OTHER: Fluoride Analyses
One humerus was removed from each mouse at the time of killing, labeled and frozen in individual tubes for fluoride analyses. After thawing, all soft tissue was removed from the bones by boiling in deionized water for 30 minutes, followed by scraping to remove any remaining tissue. The bones weere ether-extracted (2Xdaily for 3 days) to remove lipids. They were then dried overnight at 100 degrees C and ashed overnight at 600 degrees C. Before analysis, a portion of midshaft bone (4-5 mm in length) was crushed and 3 samples, weighing between 0.1 and 0.3 mg each, were taken from each bone and placed in diffusion cells for fluoride analysis. Fluoride analyses were done by the established acid diffusion, ion-selective electrode method.

Statistics:

Peripheral blood micronucleus (MN) data were analyzed using the Micronucleus Assay Data Management and Statistical software package (version 1.4), which was designed specifically for in vivo MN data (Integrated Laboratory Systems, Research Triangle Park, NC, USA). To determine whether a specific treatment resulted in a significant increase in MN, the numbers of MN were pooled within each dose group and analyzed by a one-tailed trend test.

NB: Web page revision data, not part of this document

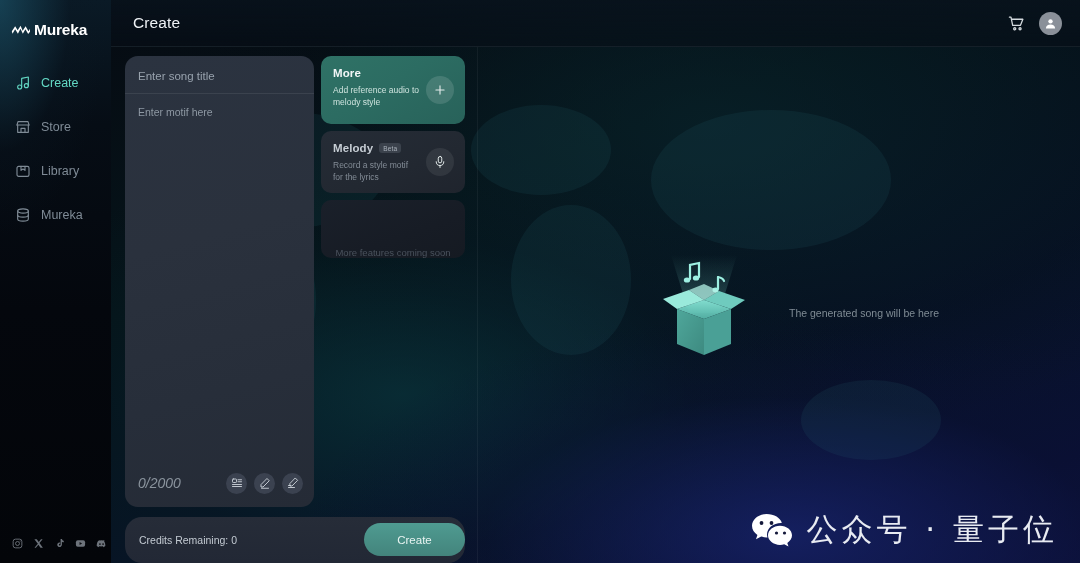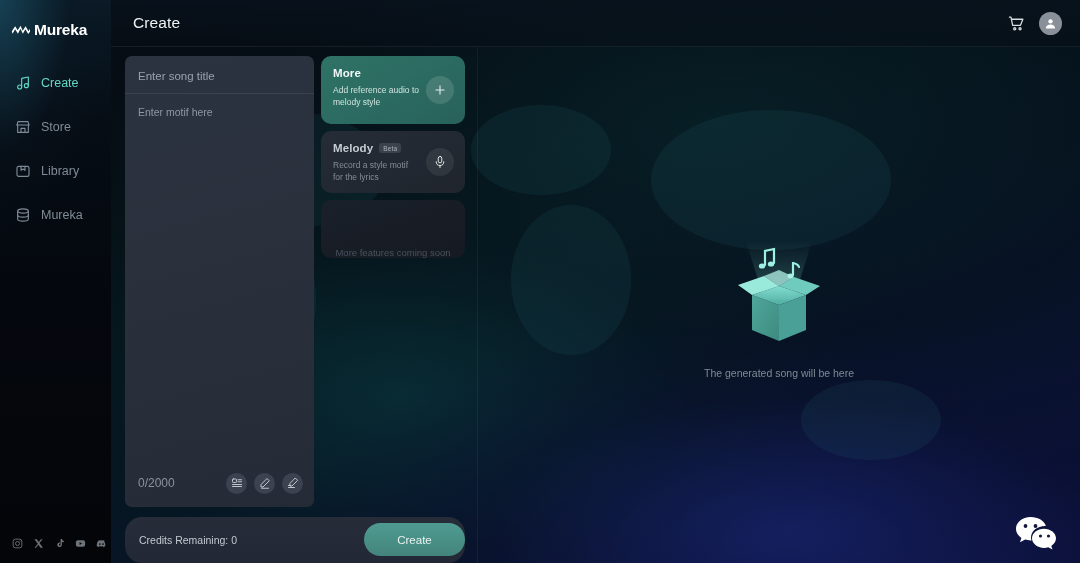--- a/index.html
+++ b/index.html
@@ -99,42 +99,42 @@
     width: 366px; flex: 0 0 366px;
     padding: 9px 7px 0 14px;
     display: flex; flex-direction: column;
   }
   .editor-top { display: flex; gap: 7px; height: 460px; }
 
   
   .lyrics-panel {
     position: relative;
     width: 189px; flex: 0 0 189px;
-    border-radius: 7px;
+    border-radius: 13px;
     background: linear-gradient(165deg, #2b3340 0%, #2a313d 40%, #272e3a 72%, #252b36 100%);
     display: flex; flex-direction: column;
     overflow: hidden;
   }
   .title-input {
     padding: 14px 13px 11px 13px;
     color: #98a2ad; font-size: 11.5px;
     border-bottom: 1px solid rgba(255,255,255,0.08);
     cursor: text;
   }
   .lyrics-input {
     padding: 12px 13px 0 13px;
     color: #8e98a3; font-size: 10.5px;
     flex: 1 1 auto; cursor: text;
   }
   .lyrics-foot {
     display: flex; align-items: center;
     padding: 0 11px 13px 13px;
     gap: 7px;
   }
-  .char-count { color: #8a939d; font-size: 12px; }
+  .char-count { color: #8a939d; font-size: 14px; font-style: italic; }
   .round-btn {
     width: 21px; height: 21px; border-radius: 50%;
     background: #3b4250;
     display: flex; align-items: center; justify-content: center;
     cursor: pointer;
   }
   .round-btn svg { width: 12px; height: 12px; display: block; color: #cfd6dd; }
   .round-btn:first-of-type { margin-left: auto; }
 
   
@@ -202,21 +202,21 @@
     color: #e9f4f2; font-size: 11.5px;
     display: flex; align-items: center; justify-content: center;
     cursor: pointer;
   }
 
   
   #result-col {
     position: relative;
     flex: 1 1 auto;
     border-left: 1px solid rgba(255,255,255,0.05);
-    display: flex; flex-direction: column;
+    display: flex; flex-direction: row;
     align-items: center; justify-content: center;
   }
   .box-wrap { position: relative; width: 170px; height: 120px; }
   .box-wrap svg { width: 170px; height: 120px; display: block; }
   .result-caption {
     margin-top: 16px;
     color: #7f8b94; font-size: 10.5px;
   }
 
   
@@ -457,16 +457,17 @@
 
     <div class="watermark">
       <svg class="wm-logo" viewBox="0 0 44 36">
         <path d="M16.5 2C8.5 2 2 7.3 2 13.8c0 3.7 2.1 7 5.4 9.1L6 27.3l5.2-2.7c1.7.5 3.5.8 5.3.8h1c-.3-1-.5-2-.5-3 0-6.4 6.3-11.5 14-11.5h.8C30.6 5.9 24.2 2 16.5 2z" fill="#ffffff"></path>
         <circle cx="11.5" cy="11" r="1.9" fill="#14183a"></circle>
         <circle cx="21.5" cy="11" r="1.9" fill="#14183a"></circle>
         <path d="M42 23.3c0-5.3-5.4-9.6-12-9.6s-12 4.3-12 9.6c0 5.3 5.4 9.6 12 9.6 1.5 0 2.9-.2 4.2-.6l4.3 2.2-1.2-3.6c2.9-1.8 4.7-4.5 4.7-7.6z" fill="#ffffff"></path>
         <circle cx="26.5" cy="21" r="1.6" fill="#14183a"></circle>
         <circle cx="34.5" cy="21" r="1.6" fill="#14183a"></circle>
       </svg>
+      <span class="wm-text">公众号 · 量子位</span>
     </div>
 
   </section>
 </div>
 
 </body></html>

In the software package used, the trend test incorporates a variance inflation factor to account for excess animal variability. Pairwise comparisons consisted of a Student's t-test for each dose against the solvent control. Because no ABS were observed in the untreated control slides of the metaphase study performed at the U. of Missouri, Kansas City, the 95% binomial confidence limits were calculated for all the mean metaphase aberration values. The same procedure was used for the analysis of aberrant anaphase cells.

Results and discussion

Applicant's summary and conclusion

Conclusions:

Interpretation of results (migrated information): negative
Sodium fluoride, at concentrations up to 400 ppm fluoride in the drinking water of male B6C3F1 mice, did not cause either increases in micronuclei in peripheral erythrocytes at either 1 or 6 weeks following treatment or increases in chromosome aberrations in bone marrow cells when metaphase and anaphase cells were examined following 6 weeks of treatment.